5

I’m trying execute this dag bellow. It seems that the operator creating a dataproc cluster does not enable enabling the optional components to enable jupyter notebook and anaconda. I found this code here: Component Gateway with DataprocOperator on Airflow to try to solve it, but for me it didn't solve it because i thikn the composer(airflow) version here is diferente. my version is composer - 2.0.0-preview.5, airflow-2.1.4.

The operator works perfectly when creating the cluster, but it doesn't create with the optional component to enable jupyter notebook.

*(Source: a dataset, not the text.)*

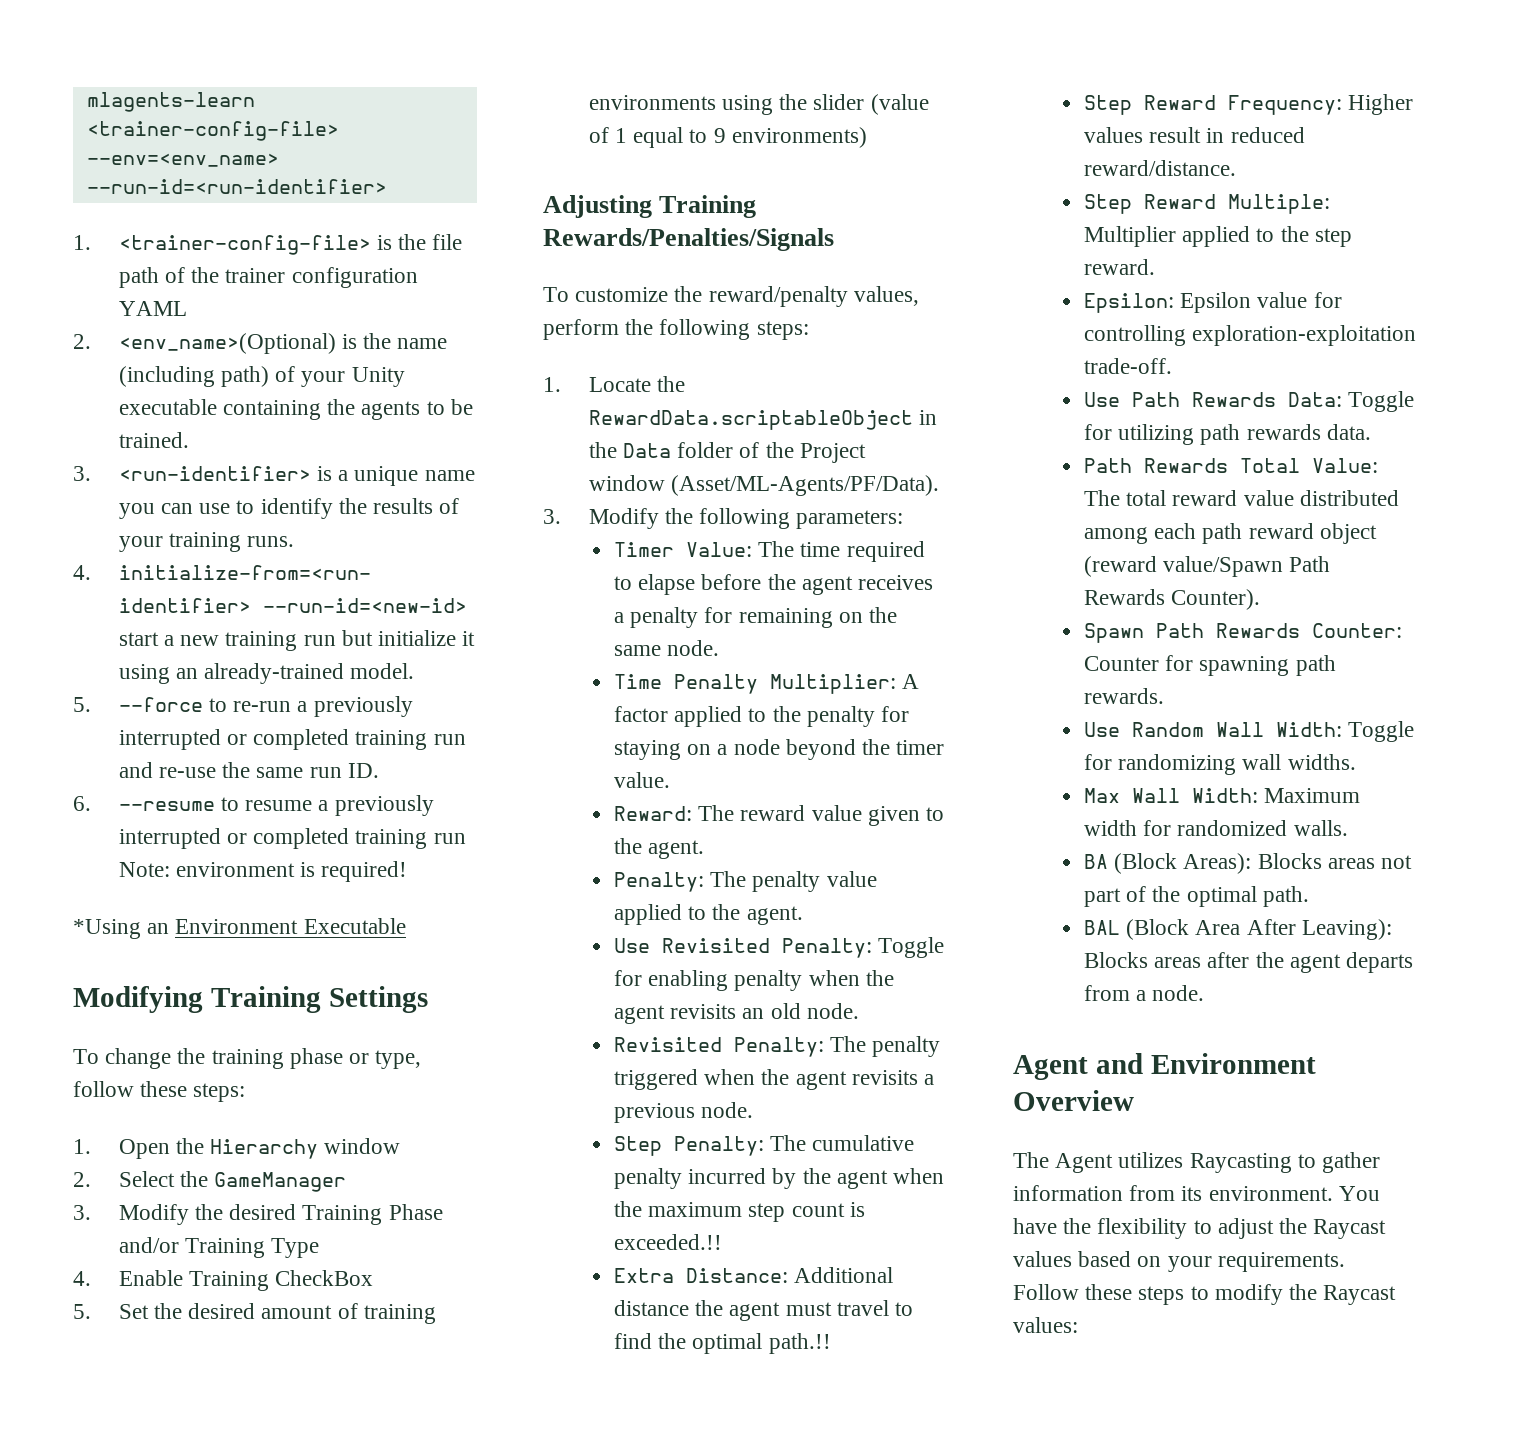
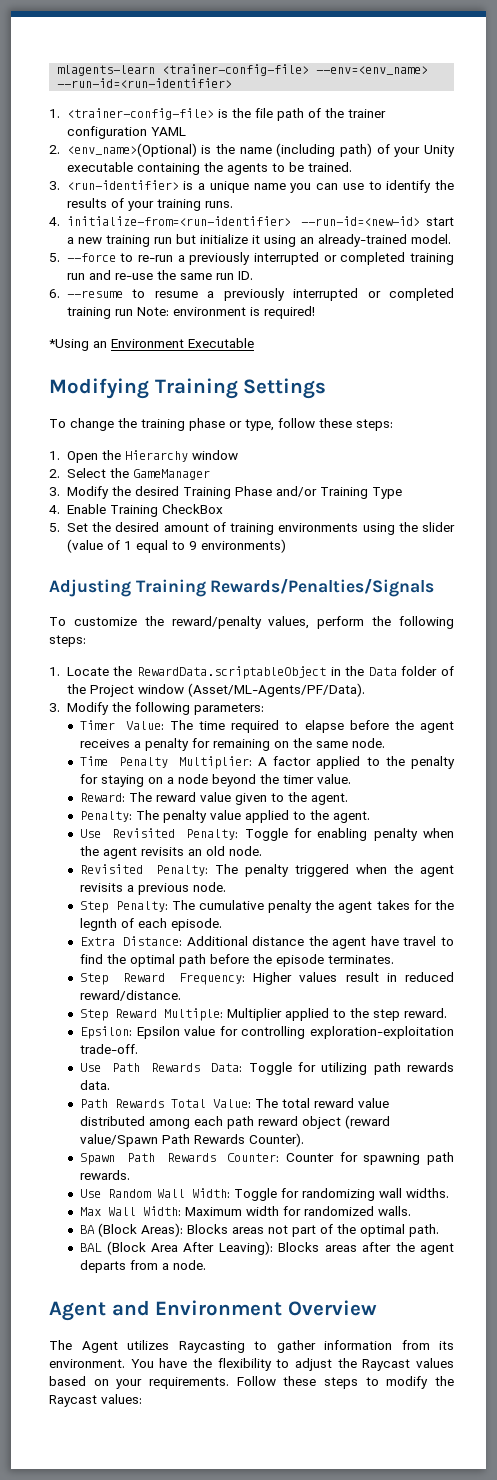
- Step Penalty: The cumulative penalty incurred by the agent when the maximum step count is exceeded.!!
+ Step Penalty: The cumulative penalty the agent takes for the legnth of each episode.
- Extra Distance: Additional distance the agent must travel to find the optimal path.!!
+ Extra Distance: Additional distance the agent have travel to find the optimal path before the episode terminates.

Does anyone have any ideas to help me?

from airflow.contrib.sensors.gcs_sensor import GoogleCloudStoragePrefixSensor
from airflow import DAG
from datetime import datetime, timedelta
from airflow.contrib.operators.dataproc_operator import DataprocClusterCreateOperator,DataprocClusterDeleteOperator, DataProcSparkOperator
from airflow.contrib.operators.gcs_to_bq import GoogleCloudStorageToBigQueryOperator

yesterday = datetime.combine(datetime.today() - timedelta(1),
                             datetime.min.time())


default_args = {
    'owner': 'teste3',
    'depends_on_past': False,
    'start_date' :yesterday,
    'email': ['airflow@example.com'],
    'email_on_failure': False,
    'email_on_retry': False,
    'retries': 0,
    'retry_delay': timedelta(minutes=5),

}

dag = DAG(
    'teste-dag-3',catchup=False, default_args=default_args, schedule_interval=None)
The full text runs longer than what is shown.